Joshua looks at the monsignor but lowers the scalpel. He turns towards me.
“I love you like a son, Joey,” babbles Monsignor Moore. “You know deep in your heart that I love you.”
If he hadn’t said those words the tense situation might have turned out differently. But those cruel words, the words of a true pedophile, squashed any chance of Joshua dropping the weapon and letting me call the police. He turned and with a cry of rage slashed a gash in the right leg of Monsignor Moore close to the pubic area. Angry tears blinded Joshua and his aim was off. Still the blood from the leg wound began to pool. He raised the scalpel once more.
“Joshua, stop now or I will be forced to shoot you.” My voice and my hands are steady but I feel sick to my stomach. He ignores me and is about to slice again when I fire, making sure to only nick his arm but causing him to finally drop the scalpel.
I move forward and kick the scalpel away. Josh is bleeding but a quick look tells me my aim was true; just a flesh wound.. I put my gun in my pocket and grab a cloth from a nearby shelf to bind his arm.
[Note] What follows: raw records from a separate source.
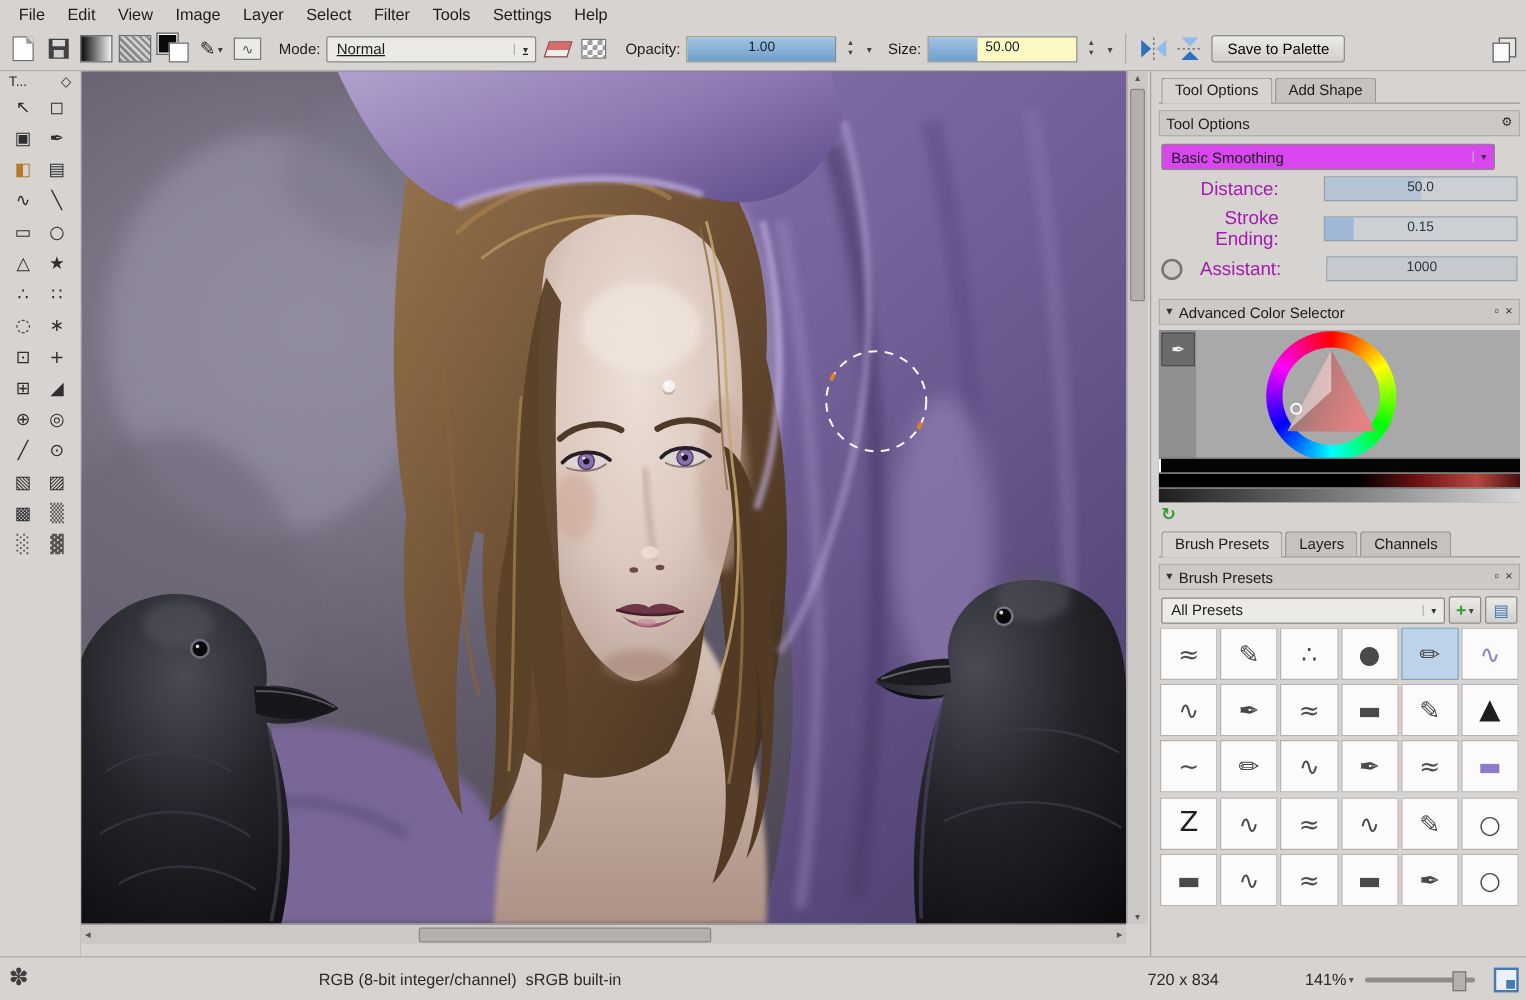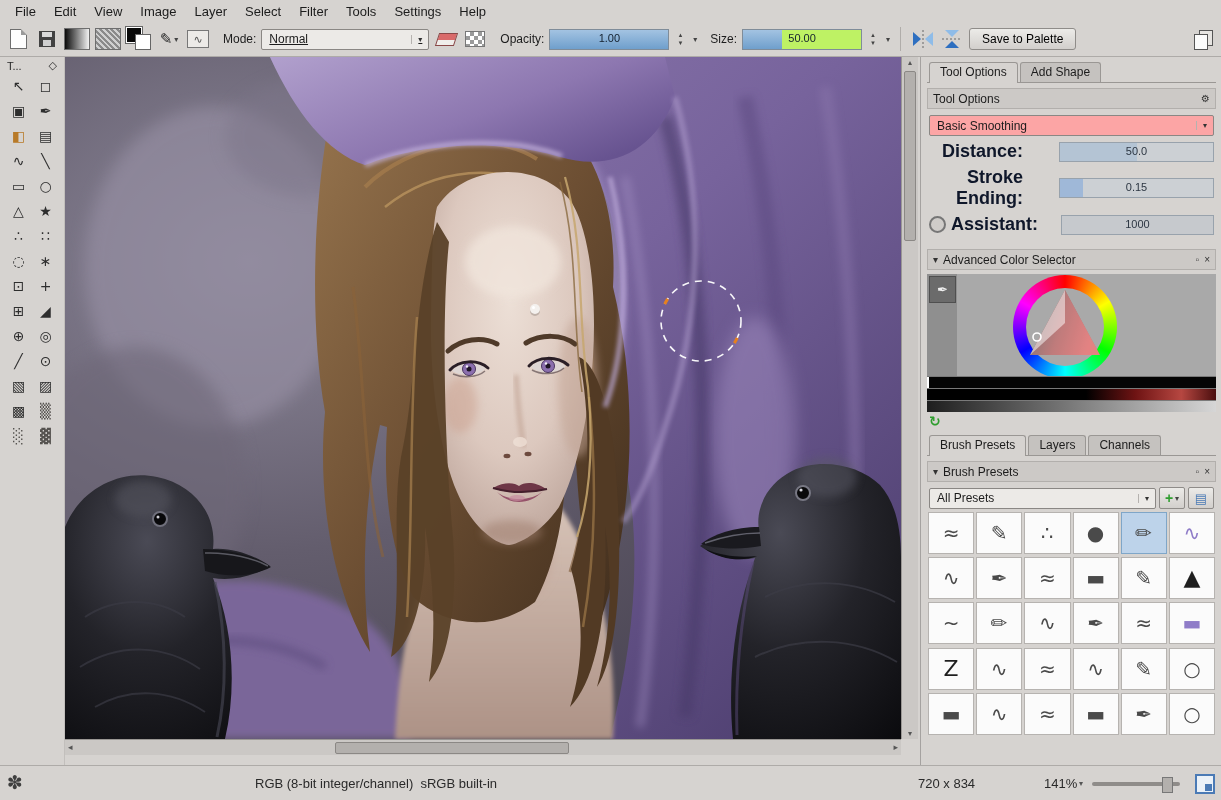--- a/index.html
+++ b/index.html
@@ -40,7 +40,7 @@
       background-image:linear-gradient(45deg,#9a9a9a 25%,transparent 25%,transparent 75%,#9a9a9a 75%),
                        linear-gradient(45deg,#9a9a9a 25%,transparent 25%,transparent 75%,#9a9a9a 75%);
       background-size:8px 8px;background-position:0 0,4px 4px;}
-  .spin-slider{position:relative;width:118px;height:19px;border:1px solid #7f8c99;background:#bef264;overflow:hidden;text-decoration:underline;}
+  .spin-slider{position:relative;width:118px;height:19px;border:1px solid #7f8c99;background:#fef9c3;overflow:hidden;text-decoration:underline;}
   .spin-slider .fill{position:absolute;left:0;top:0;bottom:0;background:linear-gradient(#a3c3e2,#6f9fcc);}
   .spin-slider .val{position:absolute;left:0;right:0;top:2px;text-align:center;font-size:11px;color:#13202e;}
   .spin{display:flex;flex-direction:column;justify-content:center;}

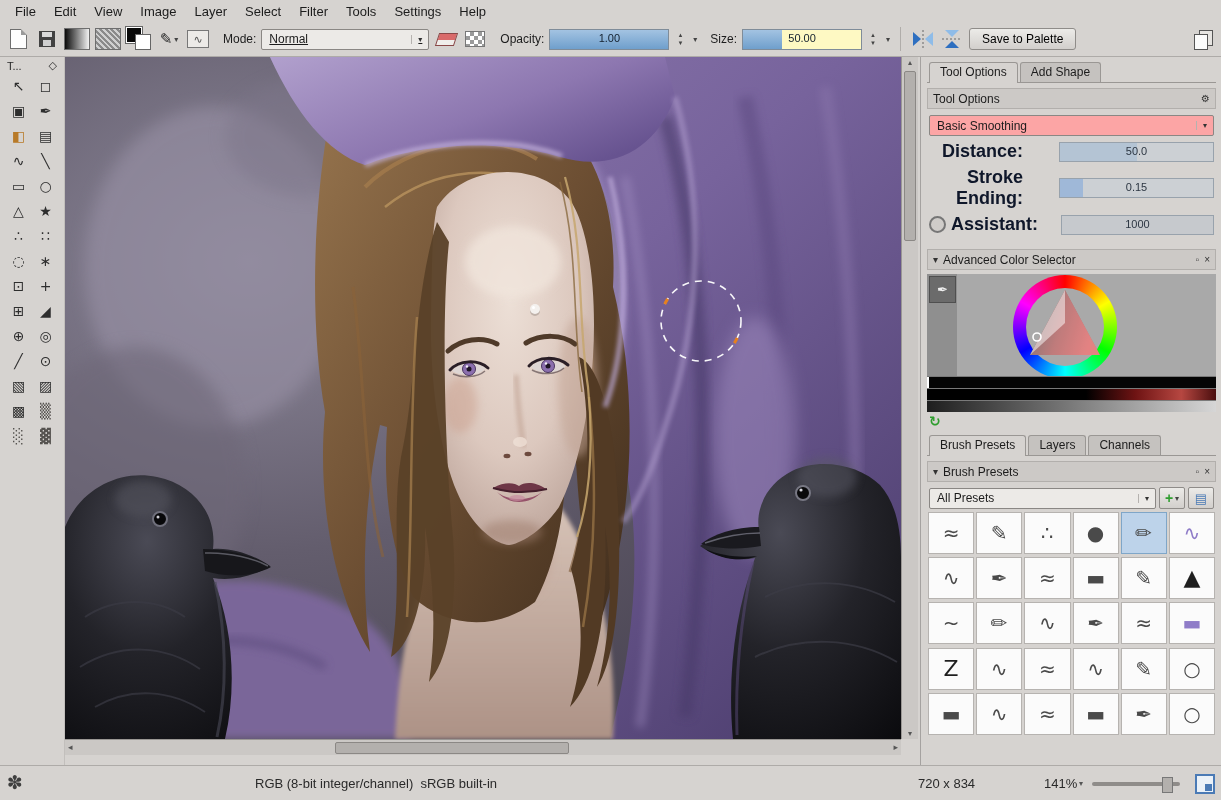--- a/index.html
+++ b/index.html
@@ -87,7 +87,7 @@
         padding:0 5px;margin-top:5px;font-size:12px;gap:5px;}
   .dhdr .sp{flex:1;}
   .dhdr .hico{font-size:10px;color:#333;}
-  .rp-combo{margin:6px 2px 2px 2px;background:#fca5a5;}
+  .rp-combo{margin:6px 20px 2px 2px;background:#d946ef;}
   .torow{display:flex;align-items:center;margin:5px 2px;}
   .tolabel{width:94px;text-align:right;padding-right:6px;color:#0f172a;font-size:18px;font-weight:bold;}
   .toslider{flex:1;position:relative;height:18px;border:1px solid #98a2ac;background:#ccd0d4;overflow:hidden;margin-left:30px;}

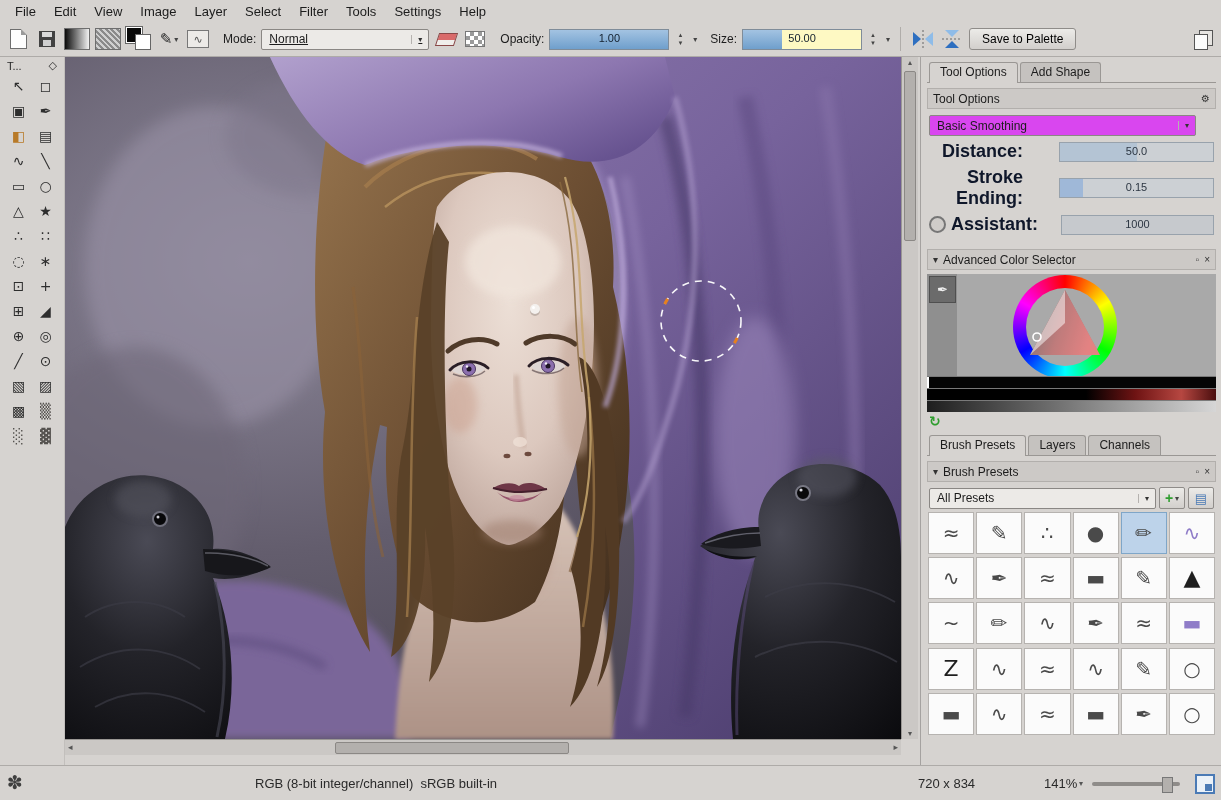--- a/index.html
+++ b/index.html
@@ -89,7 +89,7 @@
   .dhdr .hico{font-size:10px;color:#333;}
   .rp-combo{margin:6px 20px 2px 2px;background:#d946ef;}
   .torow{display:flex;align-items:center;margin:5px 2px;}
-  .tolabel{width:94px;text-align:right;padding-right:6px;color:#0f172a;font-size:18px;font-weight:bold;}
+  .tolabel{width:94px;text-align:right;padding-right:6px;color:#a21caf;font-size:15px;}
   .toslider{flex:1;position:relative;height:18px;border:1px solid #98a2ac;background:#ccd0d4;overflow:hidden;margin-left:30px;}
   .toslider .fill{position:absolute;left:0;top:0;bottom:0;background:#b4c4d4;}
   .toslider .val{position:absolute;left:0;right:0;top:2px;text-align:center;font-size:11px;color:#2c3642;}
“Don’t move Joshua. I’m sorry but I had to do that. I don’t want you going to prison for murder. Just don’t move.”
Moving over to the table I feel myself gag. The leg wound looks deep. For a minute I think of letting this monster bleed to death but that would be too good for him. I wanted to see him tried and convicted. I look around for something to stop the bleeding and press the extra towels I find on the table to the wound.
“Joshua, do you have a cell phone?” He nods, dazed. “Give it to me and tell me exactly where we are, street name and location.”
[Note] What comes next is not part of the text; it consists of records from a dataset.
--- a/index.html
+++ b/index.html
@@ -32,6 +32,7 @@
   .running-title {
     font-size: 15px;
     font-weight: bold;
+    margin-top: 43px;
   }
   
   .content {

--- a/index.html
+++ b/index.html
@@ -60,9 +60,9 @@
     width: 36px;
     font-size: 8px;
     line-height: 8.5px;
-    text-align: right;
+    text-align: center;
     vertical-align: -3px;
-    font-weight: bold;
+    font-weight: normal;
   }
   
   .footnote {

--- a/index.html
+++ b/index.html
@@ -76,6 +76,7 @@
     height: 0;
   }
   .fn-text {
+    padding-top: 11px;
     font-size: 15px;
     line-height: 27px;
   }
It’s an old phone and the signal bars are low but I’m able to call 911. After I give our location and situation, the dispatcher assures me they’ll arrive within ten minutes. I also tell her where the cops can find David and the van.
Until the EMTs arrived I held the towel to the monsignor’s wound, saving the life of a brutal pedophile and watching his innocent victim, Joshua McElroy, sobbing on the dirt floor.